Supplied records:
---+---
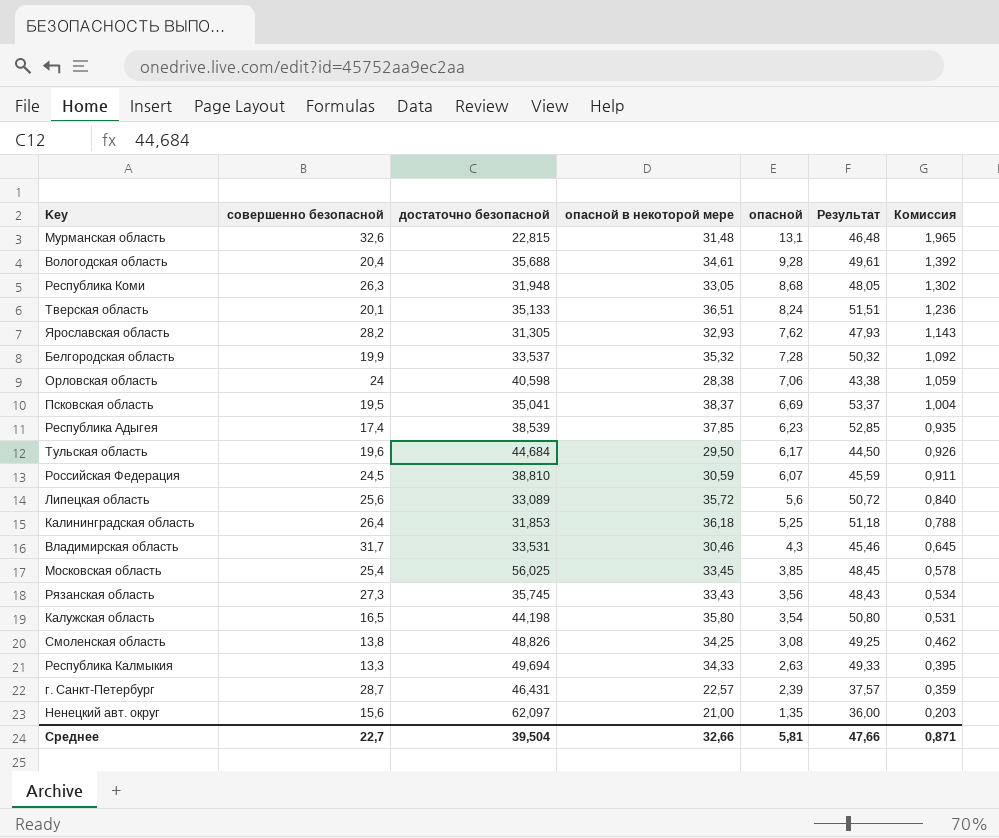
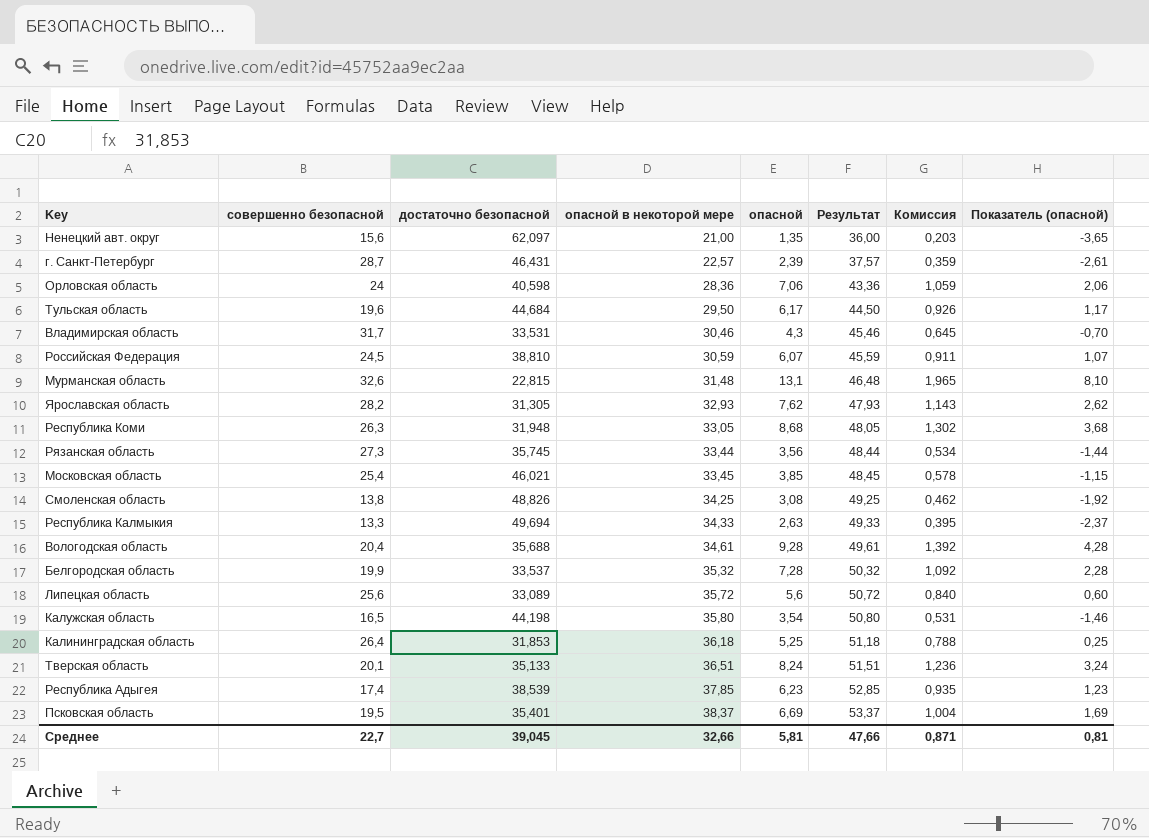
row order: опасной descending -> опасной в некоторой мере ascending
column Показатель (опасной) | formula: none -> [опасной] - 5
Орловская область | опасной в некоторой мере: 28,38 -> 28,36
Орловская область | Результат: 43,38 -> 43,36
Рязанская область | опасной в некоторой мере: 33,43 -> 33,44
Рязанская область | Результат: 48,43 -> 48,44
Московская область | достаточно безопасной: 56,025 -> 46,021
Псковская область | достаточно безопасной: 35,041 -> 35,401
Среднее | достаточно безопасной: 39,504 -> 39,045

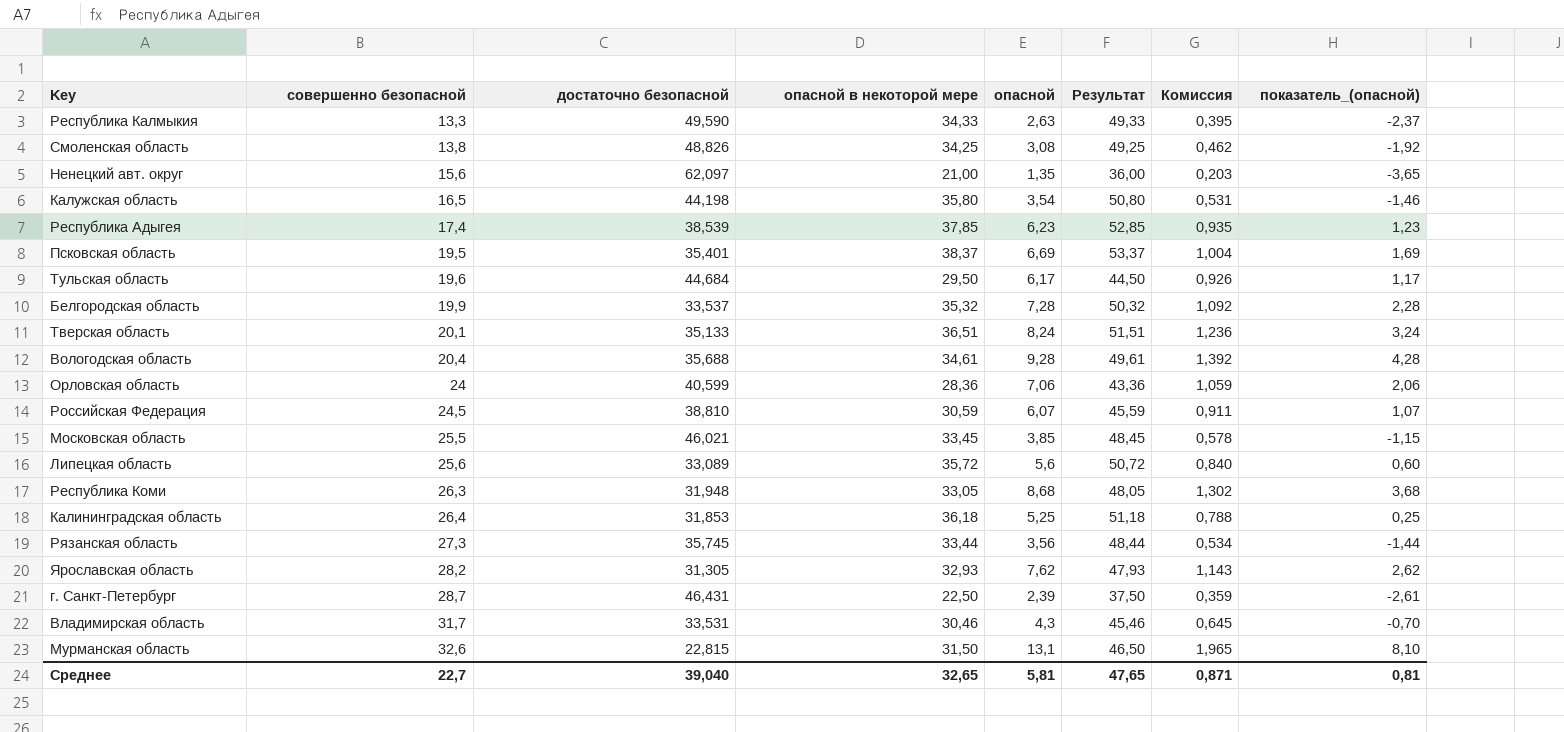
row order: опасной в некоторой мере ascending -> совершенно безопасной ascending
column name: Показатель (опасной) -> показатель_(опасной)
Республика Калмыкия | достаточно безопасной: 49,694 -> 49,590
Орловская область | достаточно безопасной: 40,598 -> 40,599
Московская область | совершенно безопасной: 25,4 -> 25,5
г. Санкт-Петербург | опасной в некоторой мере: 22,57 -> 22,50
г. Санкт-Петербург | Результат: 37,57 -> 37,50
Мурманская область | опасной в некоторой мере: 31,48 -> 31,50
Мурманская область | Результат: 46,48 -> 46,50
Среднее | достаточно безопасной: 39,045 -> 39,040
Среднее | опасной в некоторой мере: 32,66 -> 32,65
Среднее | Результат: 47,66 -> 47,65

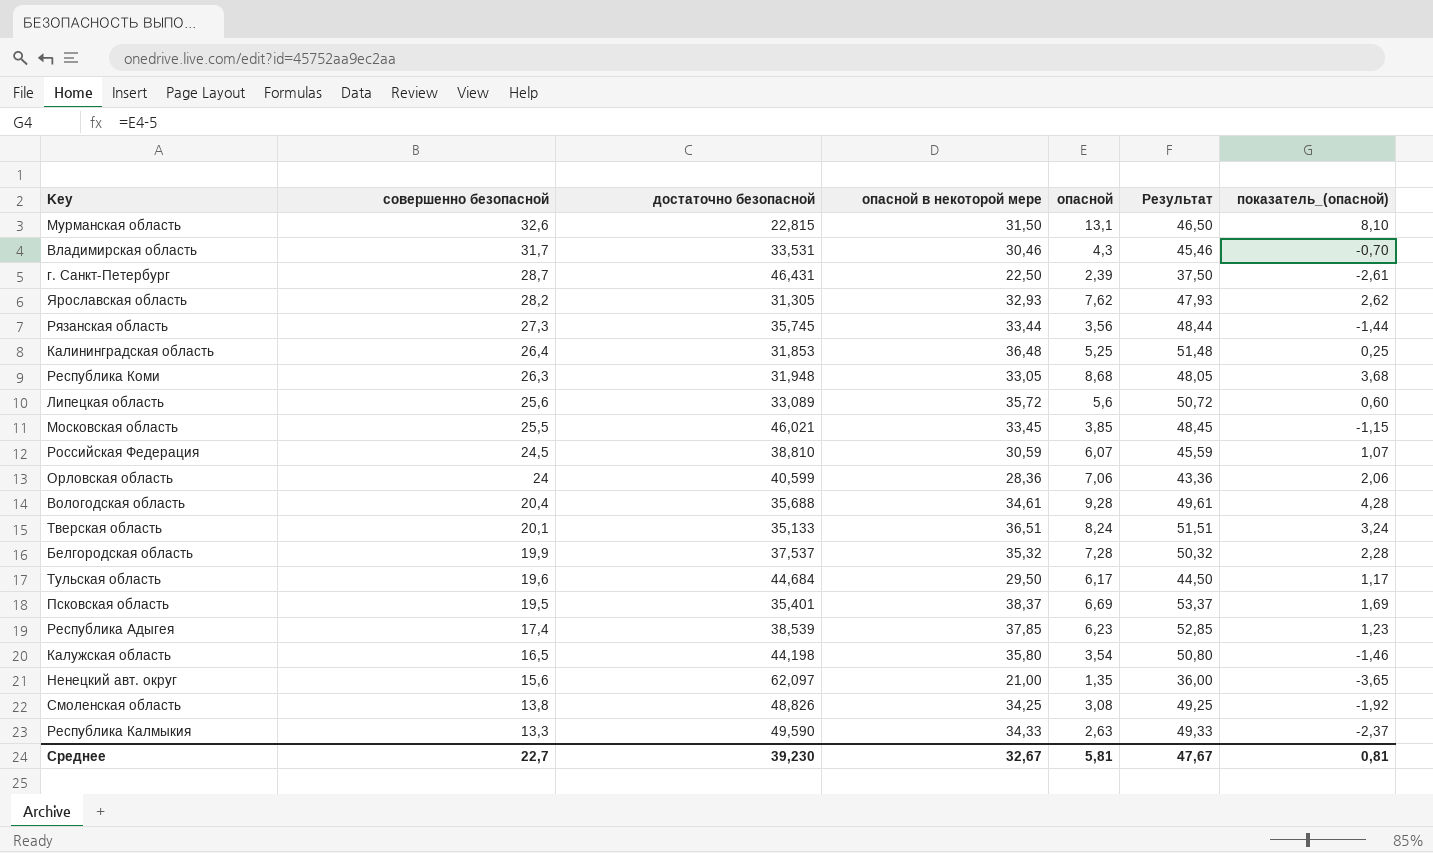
row order: совершенно безопасной ascending -> совершенно безопасной descending
column Комиссия | formula: [опасной] * 0,15 -> none
Калининградская область | опасной в некоторой мере: 36,18 -> 36,48
Калининградская область | Результат: 51,18 -> 51,48
Белгородская область | достаточно безопасной: 33,537 -> 37,537
Среднее | достаточно безопасной: 39,040 -> 39,230
Среднее | опасной в некоторой мере: 32,65 -> 32,67
Среднее | Результат: 47,65 -> 47,67

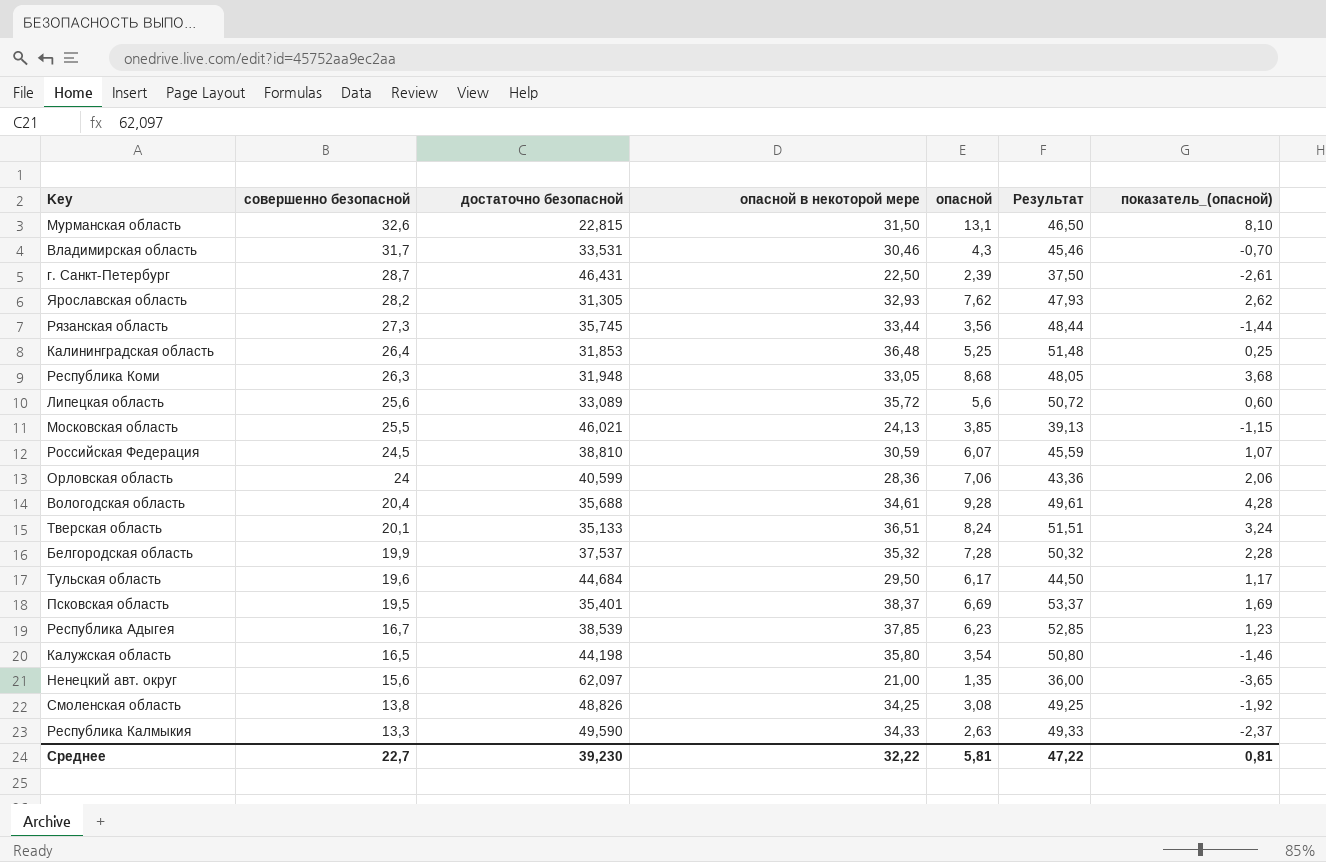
Московская область | опасной в некоторой мере: 33,45 -> 24,13
Московская область | Результат: 48,45 -> 39,13
Республика Адыгея | совершенно безопасной: 17,4 -> 16,7
Среднее | опасной в некоторой мере: 32,67 -> 32,22
Среднее | Результат: 47,67 -> 47,22

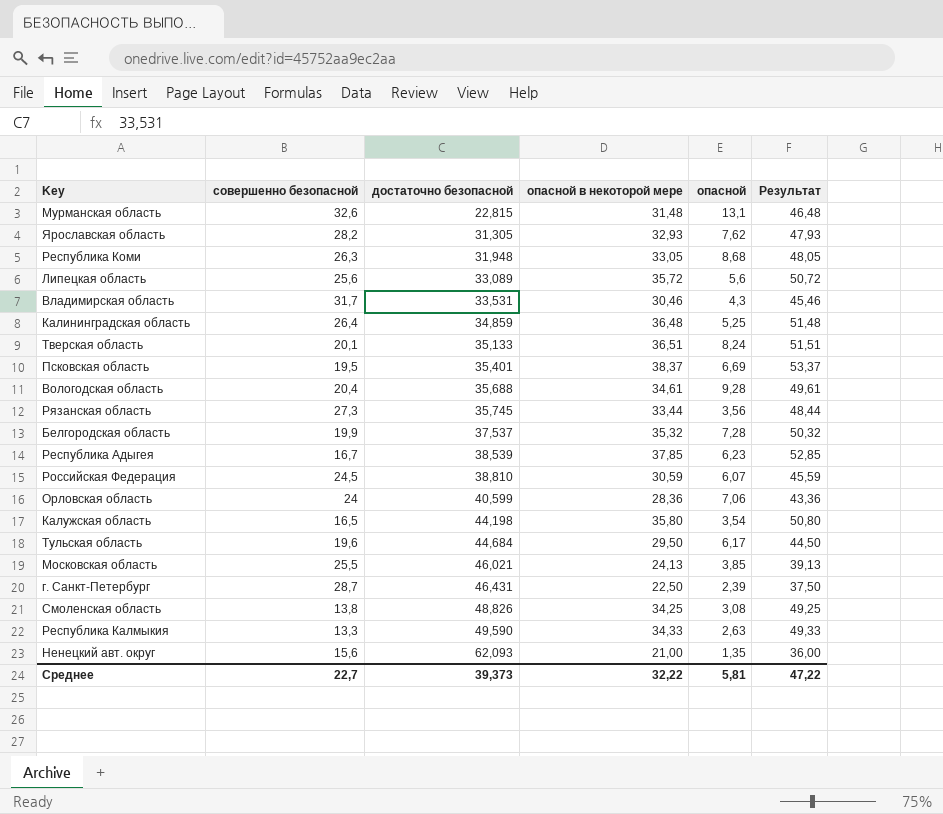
row order: совершенно безопасной descending -> достаточно безопасной ascending
column показатель_(опасной) | formula: [опасной] - 5 -> none
Мурманская область | опасной в некоторой мере: 31,50 -> 31,48
Мурманская область | Результат: 46,50 -> 46,48
Калининградская область | достаточно безопасной: 31,853 -> 34,859
Ненецкий авт. округ | достаточно безопасной: 62,097 -> 62,093
Среднее | достаточно безопасной: 39,230 -> 39,373

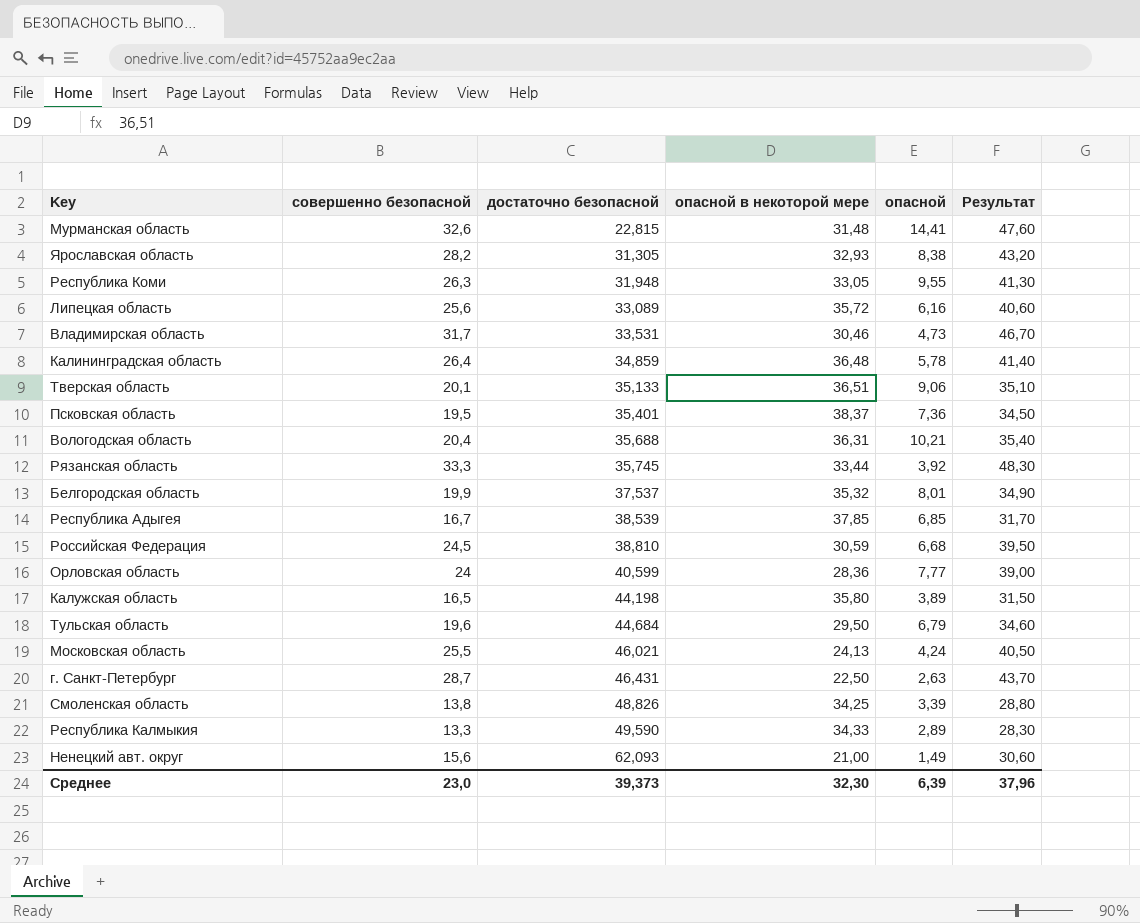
column Результат | formula: [опасной в некоторой мере] + 15 -> [совершенно безопасной] + 15
Мурманская область | опасной: 13,1 -> 14,41
Ярославская область | опасной: 7,62 -> 8,38
Республика Коми | опасной: 8,68 -> 9,55
Липецкая область | опасной: 5,6 -> 6,16
Bладимирская область | опасной: 4,3 -> 4,73
Калининградская область | опасной: 5,25 -> 5,78
Тверская область | опасной: 8,24 -> 9,06
Псковская область | опасной: 6,69 -> 7,36
Bологодская область | опасной в некоторой мере: 34,61 -> 36,31
Bологодская область | опасной: 9,28 -> 10,21
Рязанская область | совершенно безопасной: 27,3 -> 33,3
Рязанская область | опасной: 3,56 -> 3,92
Белгородская область | опасной: 7,28 -> 8,01
Республика Адыгея | опасной: 6,23 -> 6,85
Российская Федерация | опасной: 6,07 -> 6,68
Орловская область | опасной: 7,06 -> 7,77
Калужская область | опасной: 3,54 -> 3,89
Тульская область | опасной: 6,17 -> 6,79
Московская область | опасной: 3,85 -> 4,24
г. Санкт-Петербург | опасной: 2,39 -> 2,63
Смоленская область | опасной: 3,08 -> 3,39
Республика Калмыкия | опасной: 2,63 -> 2,89
Ненецкий авт. округ | опасной: 1,35 -> 1,49
Среднее | совершенно безопасной: 22,7 -> 23,0
Среднее | опасной в некоторой мере: 32,22 -> 32,30
Среднее | опасной: 5,81 -> 6,39
Среднее | Результат: 47,22 -> 37,96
---+---
Problem:
Return each line from the data where the string "none" can be found.

Reply to the task:
column Показатель (опасной) | formula: none -> [опасной] - 5
column Комиссия | formula: [опасной] * 0,15 -> none
column показатель_(опасной) | formula: [опасной] - 5 -> none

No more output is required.